**Records shown**
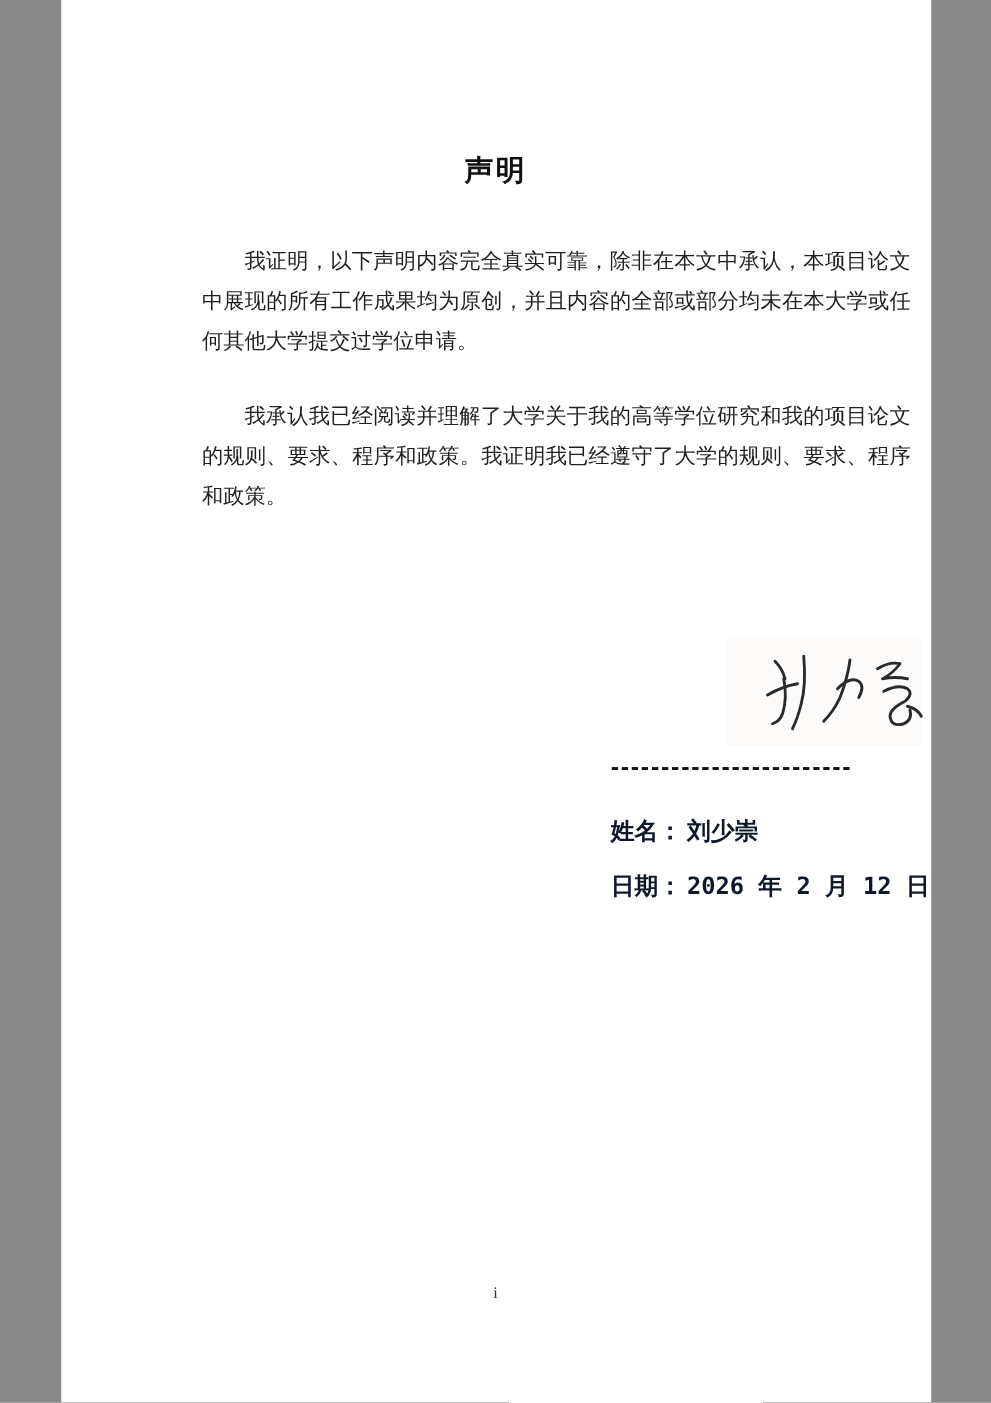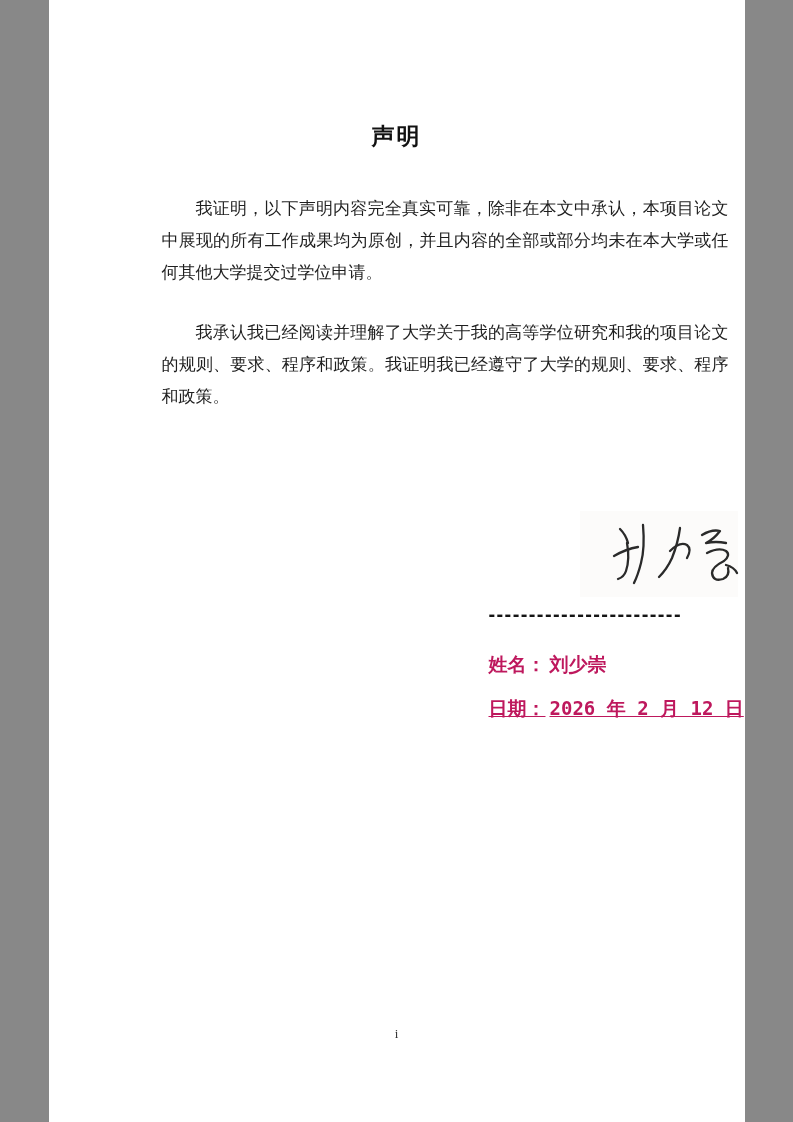--- a/index.html
+++ b/index.html
@@ -48,25 +48,25 @@
     letter-spacing:1.4px;
     color:#141414;
     white-space:nowrap;
   }
   .sig-row{
     position:absolute;
     left:440px;
     font-family:"DejaVu Sans Mono","Liberation Sans", sans-serif;
     font-weight:700;
     font-size:19px;
-    color:#be185d;
+    color:#0f172a;
     white-space:nowrap;
   }
   .sig-name{top:652px;}
-  .sig-date{top:696px;text-decoration:underline;}
+  .sig-date{top:696px;}
   .sig-row .label{margin-right:4px;}
   .page-number{
     position:absolute;
     top:1026px;left:0;right:0;
     text-align:center;
     font-size:13px;
     color:#333;
   }
 </style>
 </head>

**Task requirements**
Every entry should be written out word for word, except for its pictures.

**Final answer**
--- a/index.html
+++ b/index.html
@@ -48,25 +48,25 @@
     letter-spacing:1.4px;
     color:#141414;
     white-space:nowrap;
   }
   .sig-row{
     position:absolute;
     left:440px;
     font-family:"DejaVu Sans Mono","Liberation Sans", sans-serif;
     font-weight:700;
     font-size:19px;
-    color:#be185d;
+    color:#0f172a;
     white-space:nowrap;
   }
   .sig-name{top:652px;}
-  .sig-date{top:696px;text-decoration:underline;}
+  .sig-date{top:696px;}
   .sig-row .label{margin-right:4px;}
   .page-number{
     position:absolute;
     top:1026px;left:0;right:0;
     text-align:center;
     font-size:13px;
     color:#333;
   }
 </style>
 </head>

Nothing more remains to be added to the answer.